Tellings as Commentary and Programs for Action
Ramayana tellings provide a set of resources on which people have drawn—in their own way and for their own purposes—in order to accuse, justify, meditate, debate, and more. The papers in the final section of the volume, Part Three, explore how and why people select particular incidents from the Ramayana to express their view of reality. Such selective tellings—ones which adopt a nontraditional perspective on otherwise familiar features of the tale—have proved an effective means for conveying political views and for inculcating religious teachings. In Indian exegesis as well as tellings, the diversity of Ramayana tradition makes itself known.[25]
Paula Richman's paper analyzes the logic of E. V. Ramasami's exegesis of the Ramayana . In an oft-reprinted pamphlet intended for a popular readership, he argues that morally ambiguous episodes such as the killing of Valin, Rama's harsh treatment of Sita, and the mutilation of Surpanakha constitute the real core of the Ramayana . Using these incidents to guide his assessment of Ramayana characters and their values, he scathingly attacks Hinduism—especially the worship of Rama—as a North Indian way of subjugating South Indians, while glorifying Ravana, whom he identifies with the values of "Dravidian" culture.[26] Labeling the sanctity accorded the Ramayana , as well as the high status of the Brahmins that the Ramayana seeks to justify, as forms of North Indian domination, he exhorts fellow South Indians to liberate themselves by rejecting belief in Rama both as moral para-
digm and as god. Such a reading of the Rama story functions as a clarion call to cultural separatism.
Medieval Srivaisnava commentators used their own form of Ramayana exegesis to explain a different kind of freedom: spiritual liberation. Patricia Mumme's paper shows how Tenkalai Srivaisnavas regard the actions of Ramayana characters as revealing truths about the relationship between the devotee and the divine Lord. In contrast to theologians from the rival Vatakalai sect, who wrote primarily for an elite audience of learned Brahmins, the Tenkalais addressed themselves to a broader lay audience that included women and non-Brahmin men, edifying this diverse group by incorporating incidents from the Ramayana . In their exegesis, the Tenkalai commentators select what other tellings usually regard as minor incidents, remove them from their usual narrative context, and use them in unexpected ways as parables to thwart the expectations of their audience. Such incidents shock hearers into questioning their ordinary assumptions about the nature of salvation, preparing them to accept Srivaisnava theological claims.

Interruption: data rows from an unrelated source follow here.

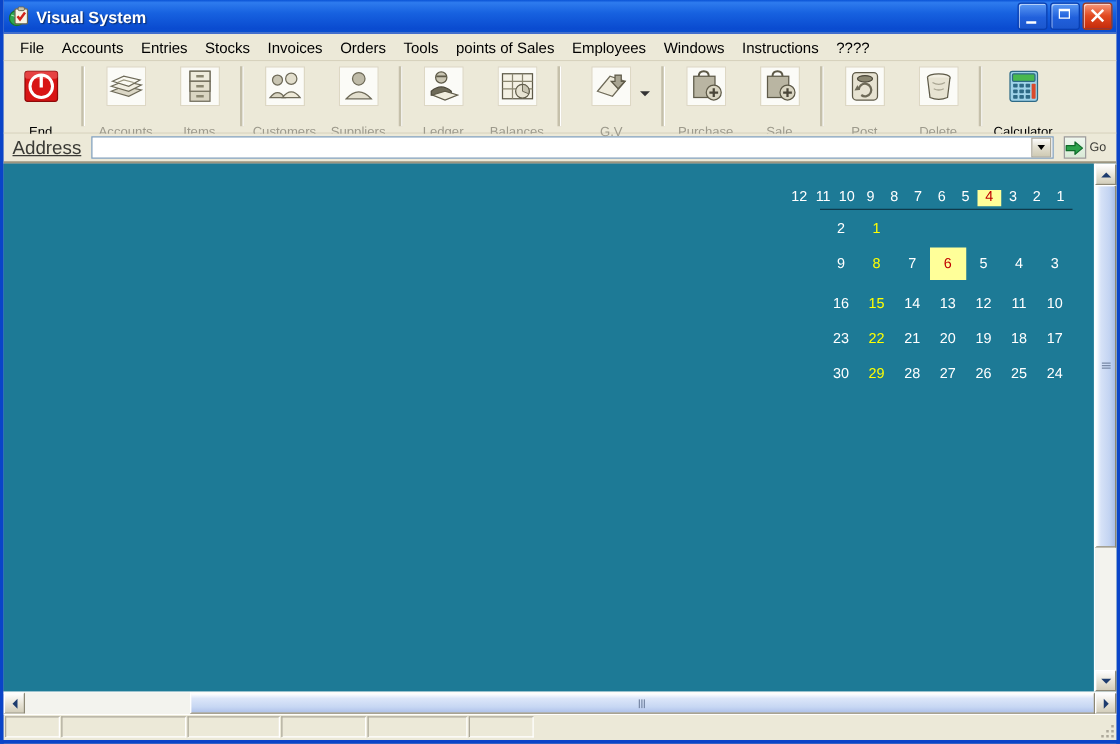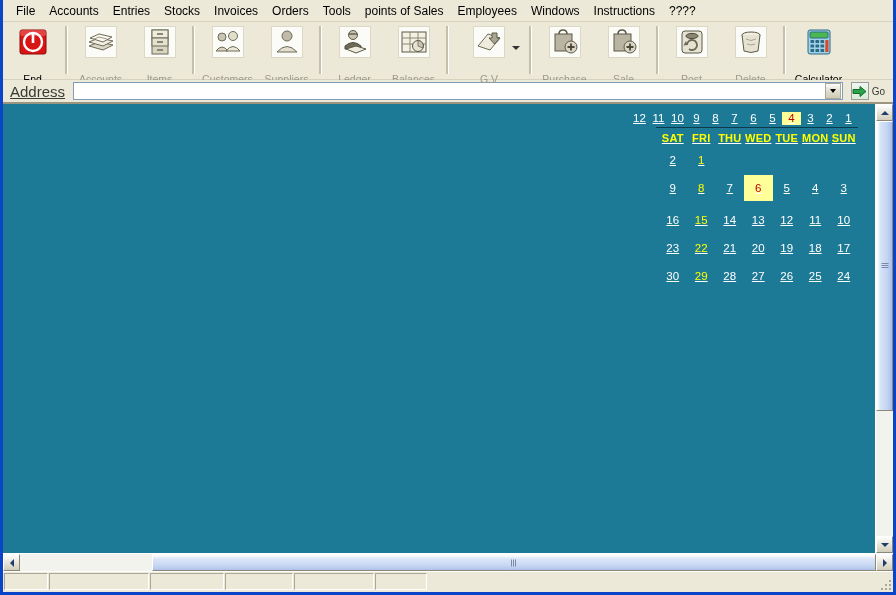--- a/index.html
+++ b/index.html
@@ -231,6 +231,23 @@
 
 <div class="window">
 
+  <div class="titlebar">
+    <div class="title-icon">
+      <svg width="17" height="17" viewBox="0 0 17 17">
+        <circle cx="6.5" cy="9.5" r="6" fill="#2FA84F" stroke="#18702F" stroke-width="1"></circle>
+        <path d="M2 7 q4 2 9 1" stroke="#9FE4AE" stroke-width="1" fill="none"></path>
+        <rect x="5" y="2" width="10" height="12" rx="1" fill="#F6F4E4" stroke="#6A6550" stroke-width="1"></rect>
+        <rect x="7.5" y="0.5" width="5" height="3" rx="1" fill="#C8C4AC" stroke="#6A6550" stroke-width=".8"></rect>
+        <path d="M7 8 l2 2.5 L13 5" stroke="#D0241B" stroke-width="2" fill="none"></path>
+      </svg>
+    </div>
+    <div class="title-text">Visual System</div>
+    <div class="tb-btns">
+      <div class="tb-btn tb-min"></div>
+      <div class="tb-btn tb-max"></div>
+      <div class="tb-btn tb-close"></div>
+    </div>
+  </div>
 
   <div class="menubar">
     <div class="menu-item">File</div>

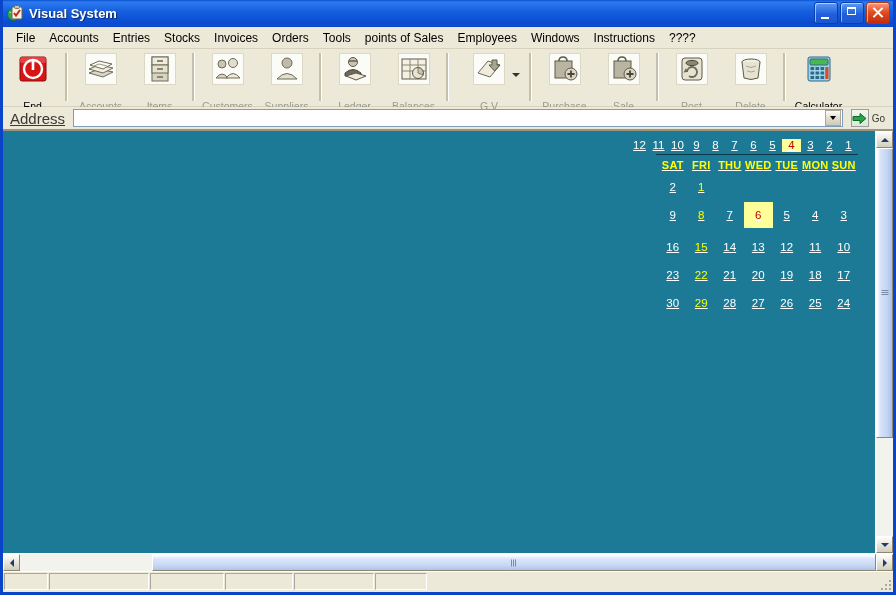--- a/index.html
+++ b/index.html
@@ -135,11 +135,10 @@
 
   
   .calendar{
-    position:absolute;top:8px;right:17px;
+    position:absolute;top:21px;right:17px;
     width:202px;
     color:#fff;font-size:11.5px;
     user-select:none;
-    text-decoration:underline;
   }
   .cal-months{
     display:flex;justify-content:flex-end;gap:0px;

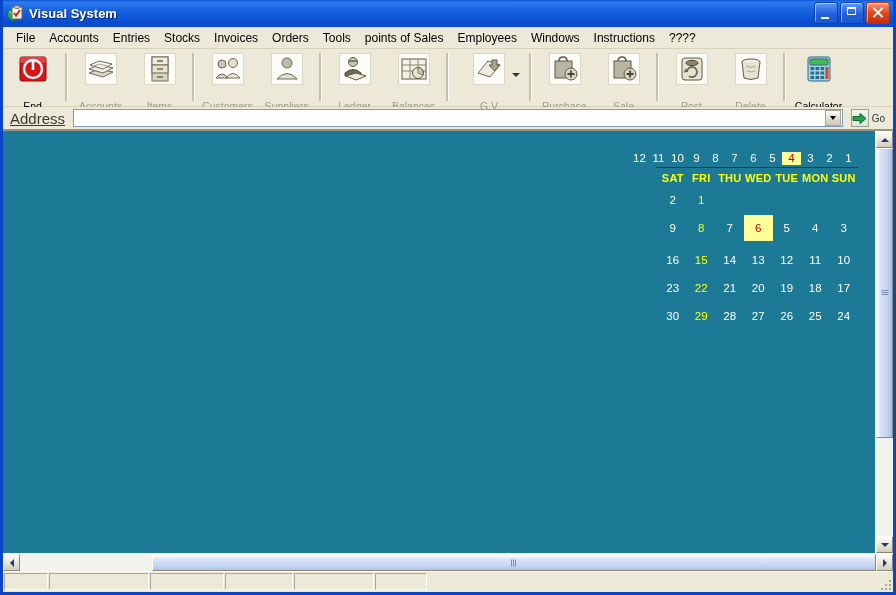--- a/index.html
+++ b/index.html
@@ -484,15 +484,6 @@
           <span class="cal-month">1</span>
         </div>
 
-        <div class="cal-days">
-          <span class="cal-dow">SAT</span>
-          <span class="cal-dow">FRI</span>
-          <span class="cal-dow">THU</span>
-          <span class="cal-dow">WED</span>
-          <span class="cal-dow">TUE</span>
-          <span class="cal-dow">MON</span>
-          <span class="cal-dow">SUN</span>
-        </div>
 
         <div class="cal-grid">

Selectivity generates another kind of power in the rasik sampraday based in Ayodhya, a sect whose religious beliefs and meditational practices Philip Lutgendorf analyzes in his essay. The theology and practices of the rasik tradition assume a telling of the Ramayana that foregrounds the time right after the wedding of Rama and Sita, when the couple savors the pleasures of love in their golden palace. The Ramcaritmanas of Tulsidas (generally known by the shorter title Manas ) portrays this incident only briefly and discreetly; yet members of the rasik tradition elaborate on this account, prescribing various means to identify meditatively with the companions and servants of Sita and Rama during this period. Here we find not the heroic Rama but the erotic one, not the long-suffering Sita but one engaged in exploring life's pleasures. Rasik adepts say that the traditionally emphasized events—exile, war, coronation—constitute the conventional Ramayana , which is easily known; in contrast, true devotees seek the transcendent Ramayana of the love play between Rama and Sita, revealed only to initiates. Their interpretation of the Ramayana enables adherents to actualize heavenly play on earth through meditation.
If selectivity enables rasiks to attain their meditative goals, it is also, as Ramdas Lamb shows in his essay, key to the telling of the Ramayana among the Ramnamis, a militant Untouchable sect of the Chhattisgarh region in eastern Madhya Pradesh. Although the Ramnamis view the Manas as their official text, they reject some sections and stress others, reducing the text of 24,000 stanzas to a corpus of some four to five hundred individual verses. In addition, through ritual chanting and debates, members of the sect continue to personalize their Ramayana text, embellishing it with verses that usually then become part of the corpus. Lamb traces this process, showing how the Ramnamis began by viewing the Manas as inviolate but gradually came,
self-consciously, to cull the text for material consonant with their own beliefs. His research and that of Lutgendorf attest to another kind of fluidity within the Ramayana tradition, showing how even a single, apparently fixed text can be refashioned and thus appropriated to diverse ends.